ABOUT THIS TASK
Make an exact copy of all the entries, but do not reproduce the pictures.

DATA PROVIDED
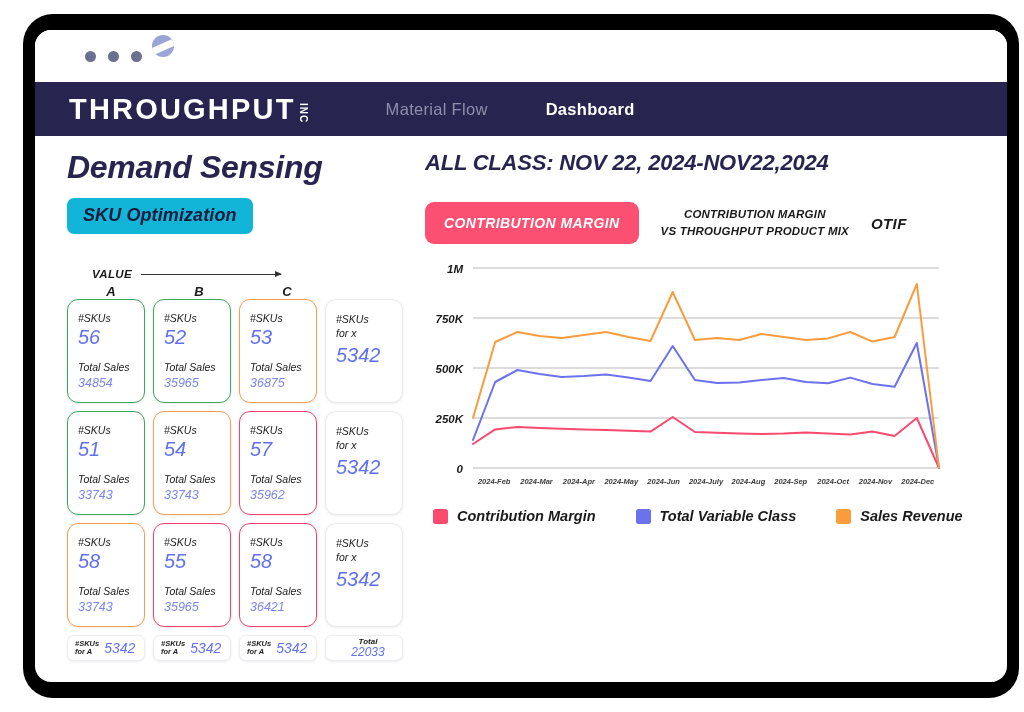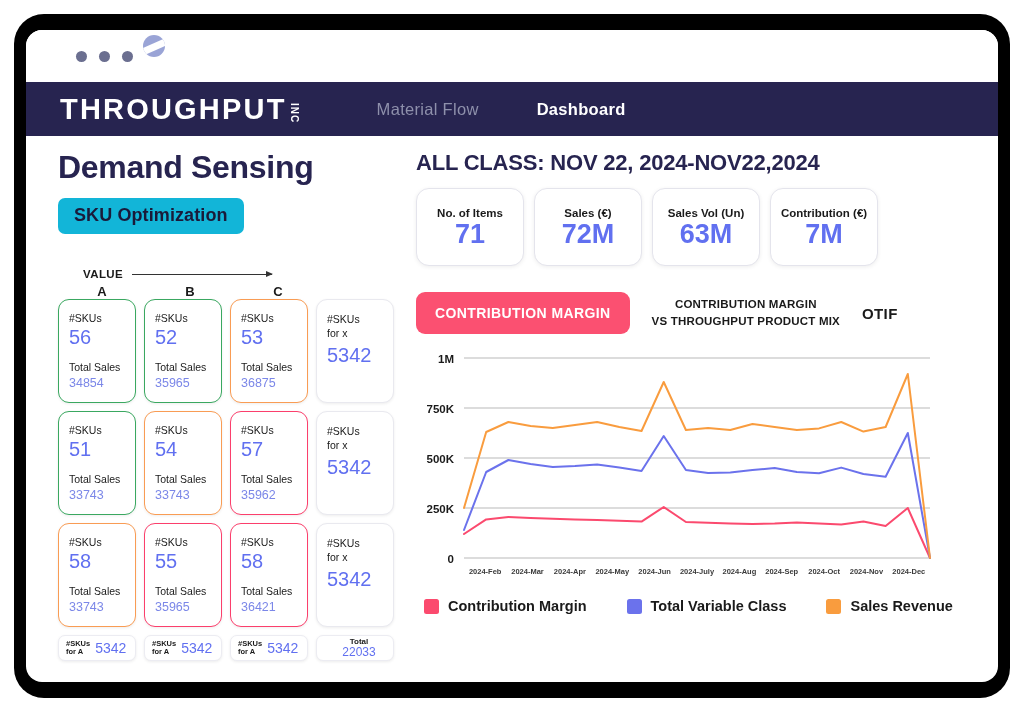--- a/index.html
+++ b/index.html
@@ -13,7 +13,7 @@
   
   #bezel {
     position: absolute;
-    left: 14px; top: 14px;
+    left: 23px; top: 14px;
     width: 996px; height: 684px;
     background: #000000;
     border-radius: 30px;

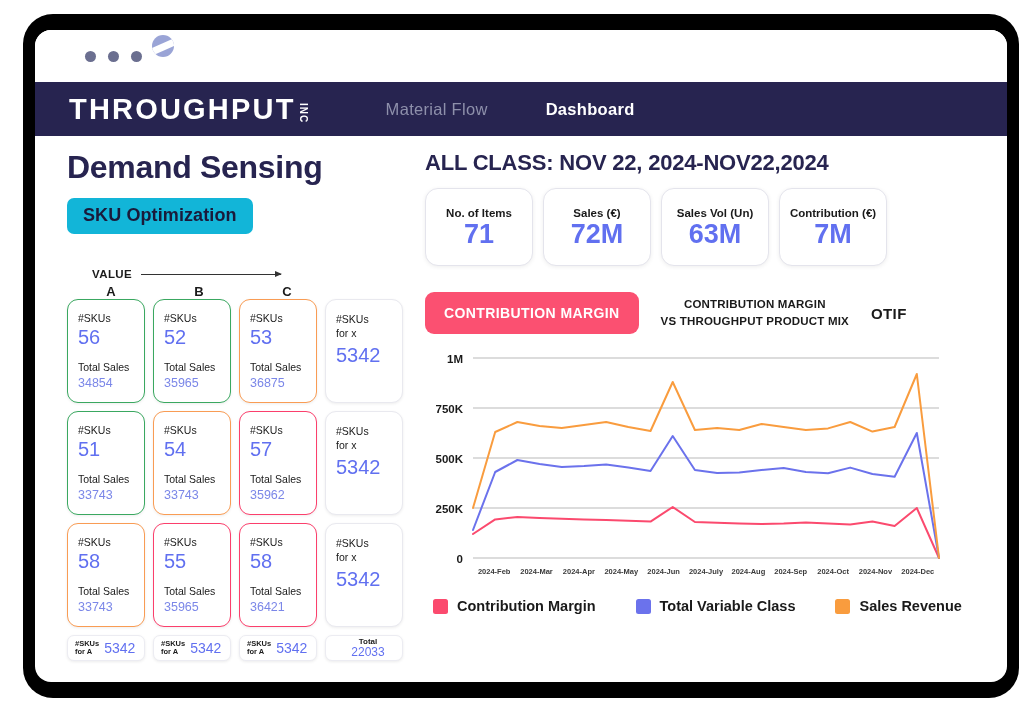--- a/index.html
+++ b/index.html
@@ -91,7 +91,7 @@
   #nav-dash { margin-left: 58px; }
 
   
-  #content { display: flex; height: calc(100% - 106px); padding: 0; }
+  #content { display: flex; height: calc(100% - 106px); padding: 0; font-style: italic; }
   #left { width: 368px; padding: 14px 0 0 32px; }
   #right { flex: 1; padding: 14px 22px 0 22px; }
 

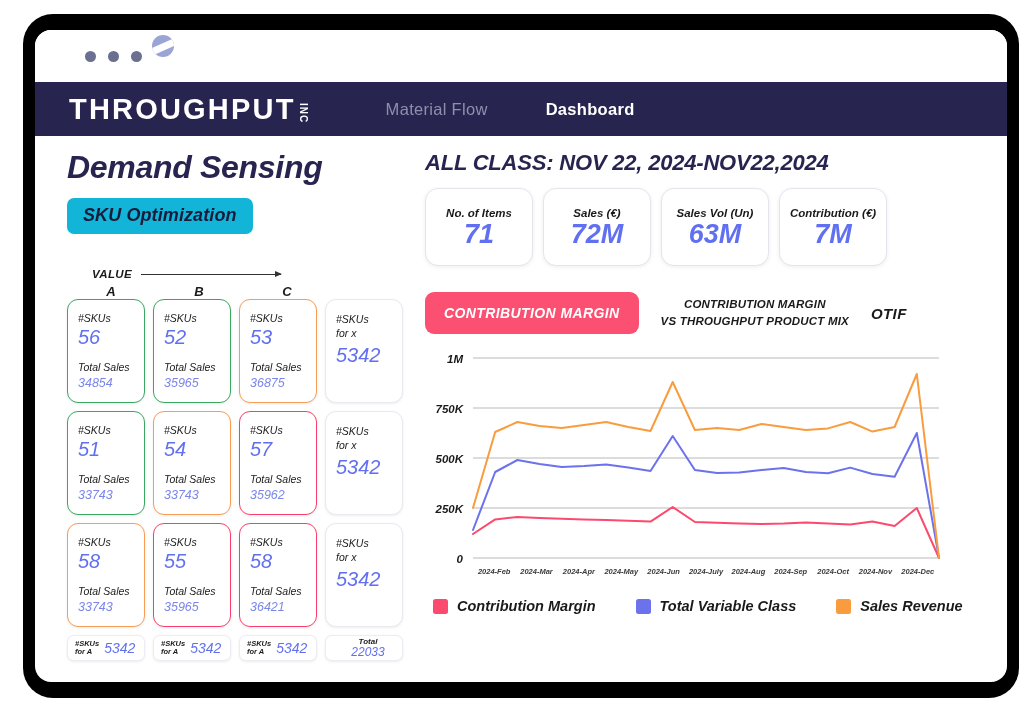--- a/index.html
+++ b/index.html
@@ -377,24 +377,6 @@
       <div id="right">
         <div id="allclass-title">ALL CLASS: NOV 22, 2024-NOV22,2024</div>
 
-        <div id="kpi-row">
-            <div class="kpi">
-              <div class="kpi-lbl">No. of Items</div>
-              <div class="kpi-val">71</div>
-            </div>
-            <div class="kpi">
-              <div class="kpi-lbl">Sales (€)</div>
-              <div class="kpi-val">72M</div>
-            </div>
-            <div class="kpi">
-              <div class="kpi-lbl">Sales Vol (Un)</div>
-              <div class="kpi-val">63M</div>
-            </div>
-            <div class="kpi">
-              <div class="kpi-lbl">Contribution (€)</div>
-              <div class="kpi-val">7M</div>
-            </div>
-          </div>
 
         <div id="chart-head">
           <div id="cm-button">CONTRIBUTION MARGIN</div>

ANSWER FOR THE TASK
--- a/index.html
+++ b/index.html
@@ -13,7 +13,7 @@
   
   #bezel {
     position: absolute;
-    left: 14px; top: 14px;
+    left: 23px; top: 14px;
     width: 996px; height: 684px;
     background: #000000;
     border-radius: 30px;

--- a/index.html
+++ b/index.html
@@ -91,7 +91,7 @@
   #nav-dash { margin-left: 58px; }
 
   
-  #content { display: flex; height: calc(100% - 106px); padding: 0; }
+  #content { display: flex; height: calc(100% - 106px); padding: 0; font-style: italic; }
   #left { width: 368px; padding: 14px 0 0 32px; }
   #right { flex: 1; padding: 14px 22px 0 22px; }
 

--- a/index.html
+++ b/index.html
@@ -377,24 +377,6 @@
       <div id="right">
         <div id="allclass-title">ALL CLASS: NOV 22, 2024-NOV22,2024</div>
 
-        <div id="kpi-row">
-            <div class="kpi">
-              <div class="kpi-lbl">No. of Items</div>
-              <div class="kpi-val">71</div>
-            </div>
-            <div class="kpi">
-              <div class="kpi-lbl">Sales (€)</div>
-              <div class="kpi-val">72M</div>
-            </div>
-            <div class="kpi">
-              <div class="kpi-lbl">Sales Vol (Un)</div>
-              <div class="kpi-val">63M</div>
-            </div>
-            <div class="kpi">
-              <div class="kpi-lbl">Contribution (€)</div>
-              <div class="kpi-val">7M</div>
-            </div>
-          </div>
 
         <div id="chart-head">
           <div id="cm-button">CONTRIBUTION MARGIN</div>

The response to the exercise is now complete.